The latest analysis from the International Monetary Fund predicts 2010 GDP up 7.5 percent in Brazil, just one example of a regional phenomenon. Brazil, Peru, Argentina, each should grow more than 7.5 percent, a number that American and European leaders would not contemplate even in their wildest prosperity fantasies.

Chile, which suffered a devastating and costly earthquake this year, will still expand 5 percent. Uruguay’s 2010 forecast stands at 8.5 percent, Paraguay at 9 percent and Colombia, still fighting — although winning — a war against leftist insurgents should expand 4.7 percent.

The one country remaining in recession is Hugo Chavez’s Venezuela, whose economy the IMF predicts will continue shrinking this year because of “severe supply bottlenecks, challenges from capital flight and generally weak policy frameworks;” in other words, bad government policies. Unlike the rest of the region, Venezuela also suffers from corrosive inflation, about 30 percent per year. The rest of Latin America has managed to keep inflation in single digits.

To be sure, poverty remains an urgent problem in most of the region, and prosperity has been too slow to reach the poorest. But a middle class is gradually emerging in most countries. Corruption and a weak education infrastructure are still a problem. Also troubling is how much of the growth still comes from selling commodities — raw materials — to other countries, particularly China. Commodity exports risk plummeting with sudden drops in price or demand. But some Latin nations are doing a good job of diversifying and salting away their riches in rainy-day funds.

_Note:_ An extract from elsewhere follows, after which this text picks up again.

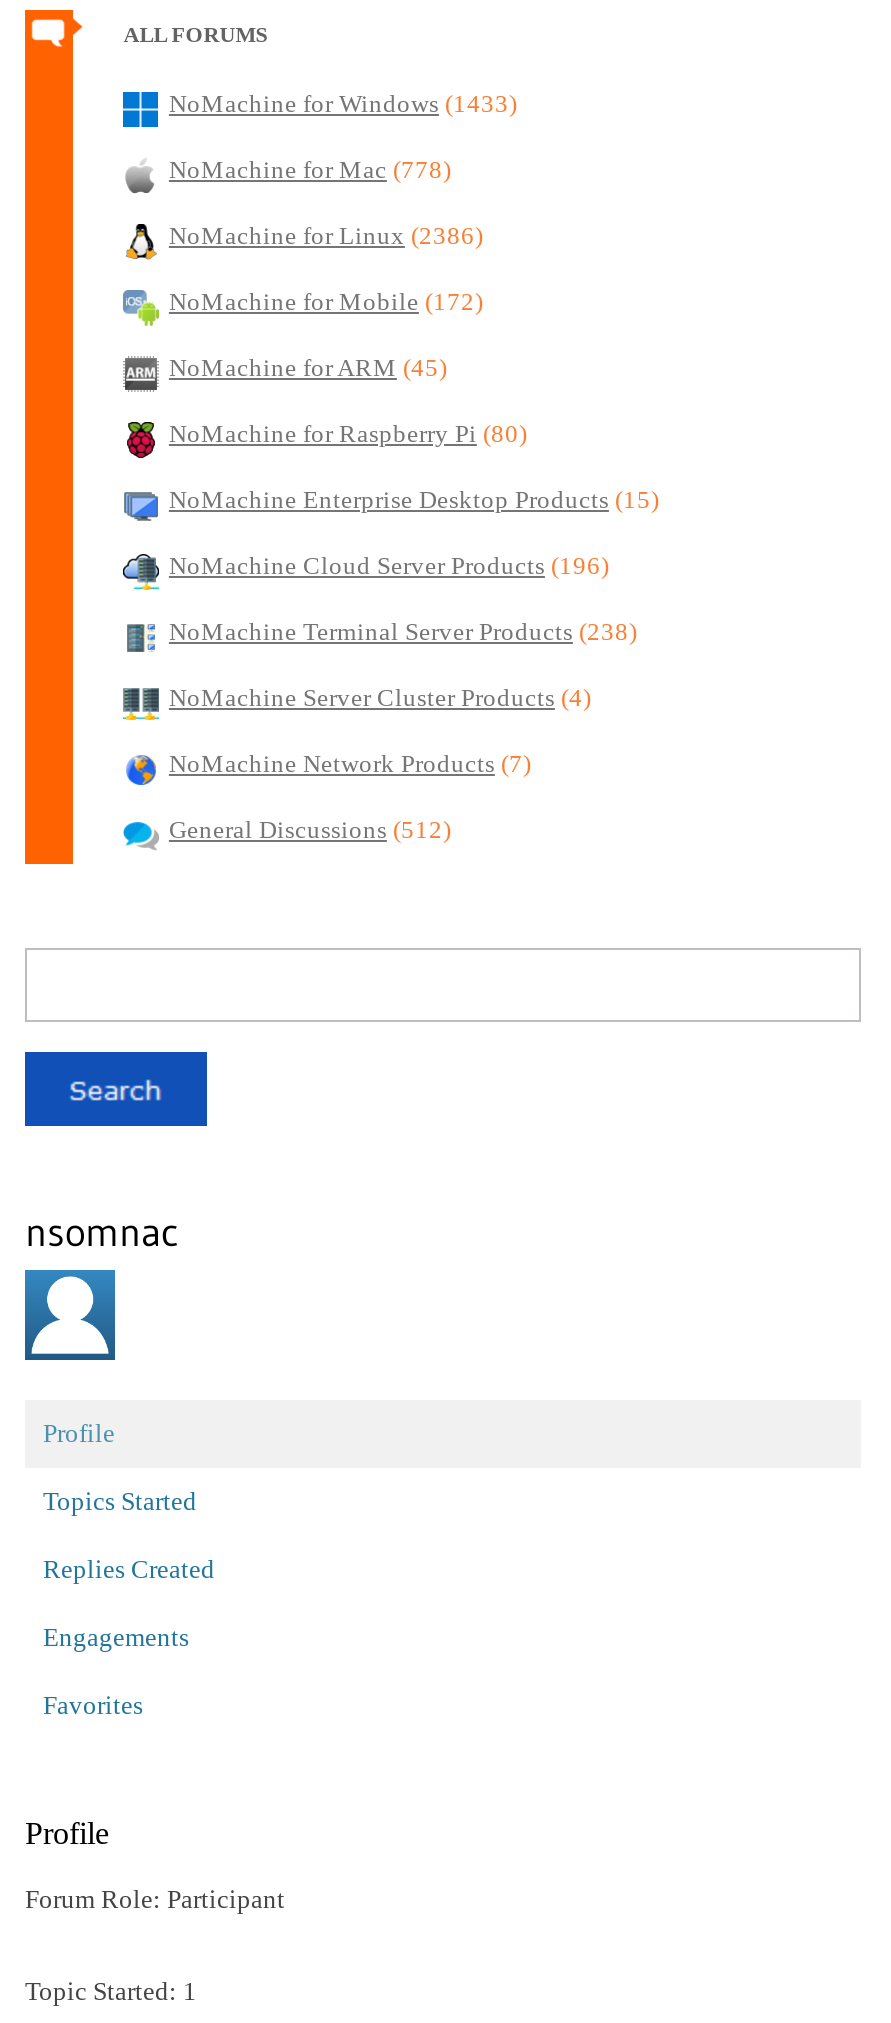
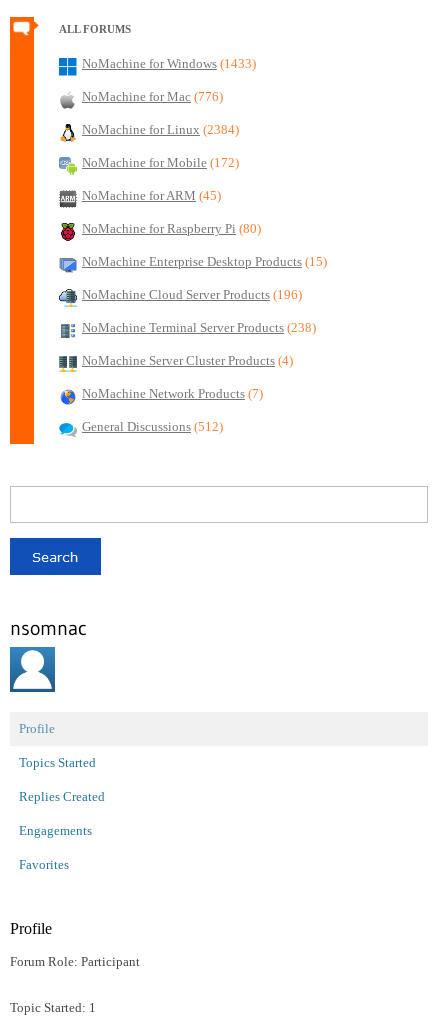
- NoMachine for Mac (778)
+ NoMachine for Mac (776)

- NoMachine for Linux (2386)
+ NoMachine for Linux (2384)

The contrast with the developed world could hardly be sharper. After barely emerging from a recession that nearly became a depression, rich countries are struggling to avoid a double-dip, a return to recession. The chief economist of Goldman Sachs just told investors that in the next six months the U.S. economy will be either “fairly bad” or “very bad.” The International Labor Organization has warned that continuing high unemployment threatens to bring social unrest.

North America and Europe, even with deficit-ridden economies, remain much wealthier countries than Latin America. The average citizen lives at a much higher level, but pressures are mounting. Dissatisfaction is simmering on both sides of the Atlantic. Economic anxiety is making the ground fertile for silver-tongued politicians offering populist, crowd-pleasing, but sometimes idiotic economic and social prescriptions. Europeans and Americans are unclear about whether the answer lies in cutting government spending or boosting it.

In the United States, the political system appears designed to function best in good times. These days, voters are increasingly disenchanted with politicians that seem unable to work together, for the country’s best interest, during a critical time in the nation’s history.

By contrast, Latin America, the land where democracy had such trouble finding its way to people’s hearts, has found a strong consensus in favor of democracy. In many countries presidents enjoy stratospheric approval ratings thanks to the strong results they have produced. There is growing agreement that the best approach is to fight poverty aggressively with market-friendly and fiscally responsible policies alongside special programs to lift up the poorest and build up the middle class.
Should Americans and Europeans find the news from Latin America depressing? Not at all. Rich countries spent decades telling the poor how to run their economies. Now the students’ success may inspire and perhaps even instruct the teachers.

Frida Ghitis, writes about global affairs for The Miami Herald.